Recovering Hamilton's Equations from Poisson brackets

[brotherbobby]

TL;DR

The online lecture notes I am following (see screenshot below) (correctly) derives the time derivative of a dynamical variable $u(q,p,t) = \{u,H\}+\dfrac{\partial u}{\partial t}$.
It then takes in stages, $u=\q_i$ and then $u = p_i$ to find Hamilton's equations of motion, if only as a form of reassurance. Namely, $\dot{q}_i = \partial H/\partial p_i\quad \dot{p}_i=-\partial H/\partial q_i$. But there's a serious problem in the derivation.

The issue : Let me start by copying and pasting the relevant passage from the text, thanks to modern day methods of computing.

The trouble is, in equation (4.79), it completely ignores the partial derivative of $q_i$ with respect to time, i.e. it puts $\partial q_i/\partial t=0$.

But $q_i$ is a dynamical variable of $t$, or $q_i(t)$. In the derivation of Hamilton's equations from the Hamiltonian, viz. $H = p_i \dot q_i-L$, nowhere did we assume that $\partial q_i/\partial t=0$.

It goes on to the do the same (next page, 70) with the second Hamilton's equation, putting again $\partial p_i/\partial t=0$.

Question : Clearly, these partial derivatives are not zero. And yet, if we don't put them to zero, Hamilton's equations are not recovered.
What is going on?

Attempt :
Let me try to "fill in" the mathematics that the author has left out, with the first equation.

$\small{\dot{q}_i=\{q_i,H\}+\partial q_i/\partial t=\partial q_i/\partial q_j \partial H/\partial p_j- \partial q_i/\partial p_j \partial H/\partial q_j+\partial q_i/\partial t=\delta_{ij}\, \partial H/\partial p_j+\partial q_i/\partial t=\partial H/\partial p_i+\partial q_i/\partial t\ne \partial H/\partial p_i\;\text{unless}\; \partial q_i/\partial t=0}$.

Request : Is $\partial q_i/\partial t=0$? A help or a hint would be most welcome.

 

[wrobel]

Such a way of presentation can really confuse a reader.
In (4.76) the function u depends on p,q and t. But in formulas (4.77) and (4.78) it is assumed that u=u(p(t),q(t),t) where p(t),q(t) is a solution to the Hamilton equations.

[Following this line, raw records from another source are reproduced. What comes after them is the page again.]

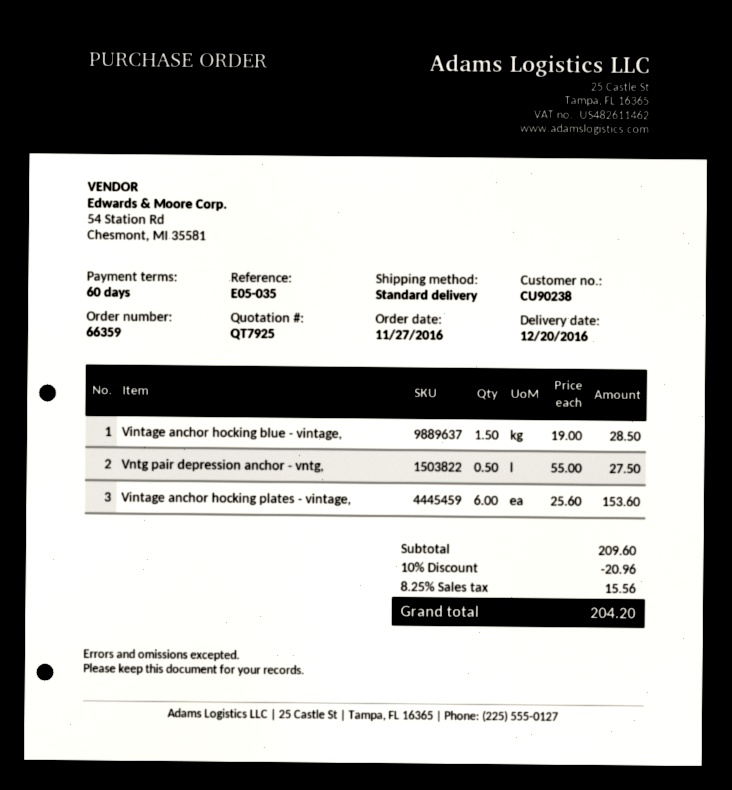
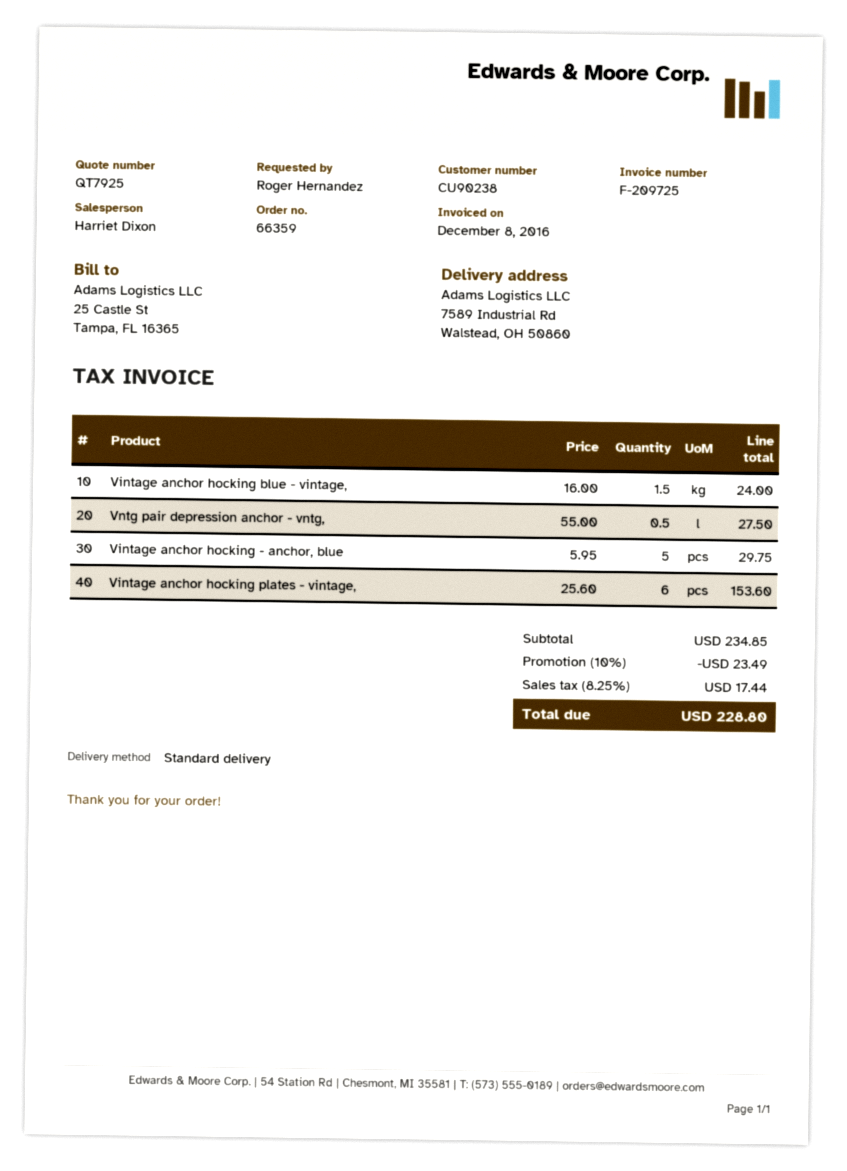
Vintage anchor hocking blue - vintage,: 1.5 x 19.00 = 28.50 -> 1.5 x 16.00 = 24.00
Vintage anchor hocking - anchor, blue: none -> 5 x 5.95 = 29.75
subtotal: 209.60 -> 234.85
discount: 10% = 20.96 -> 10% = 23.49
tax: 8.25% = 15.56 -> 8.25% = 17.44
total: 204.20 -> 228.80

The trouble is, in equation (4.79), it completely ignores the partial derivative of qi with respect to time, i.e. it puts ∂qi/∂t=0.

that is because of that $u(p,q,t)=q_i$ does not depend on t explicitly. In such cases I usually recommend changing a textbook.

UPD

We can look at this as follows.
For functions f(t,q,p), g(t,q,p) introduce a Poisson brackets:
$$\{f,g\}:=\frac{\partial f}{\partial q}\frac{\partial g}{\partial p}-
\frac{\partial g}{\partial q}\frac{\partial f}{\partial p}.$$
Particularly if $f=q_i$ then
$\{q_i,g\}=\frac{\partial g}{\partial p_i}$ . Thus the Hamilton equations can be presented as follows
$\dot q_i=\{q_i,H\}$
analogously
$\dot p_i=\{p_i,H\}$

 

[div_grad]

.Request : Is $\partial q_i/\partial t=0$? A help or a hint would be most welcome.

@brotherbobby Equation (4.78) in your notes is valid for functions defined on the phase space, like $u=u(q,p,t)$. For such functions, the independent variables are taken to be $q$, $p$ and $t$. Therefore, if you want to use Eq.(4.78) to calculate total time derivative of $q$, you need to formally treat $q$ as a function defined on phase space - in this case you see that the particular phase space function $u(q,p,t)=q$ does not depend on time explicitly (since the independent variables for functions $u(q,p,t)$ are $q$, $p$ and $t$), hence the partial time derivative of this phase space function is zero. Thus you recover the Hamilton's equations.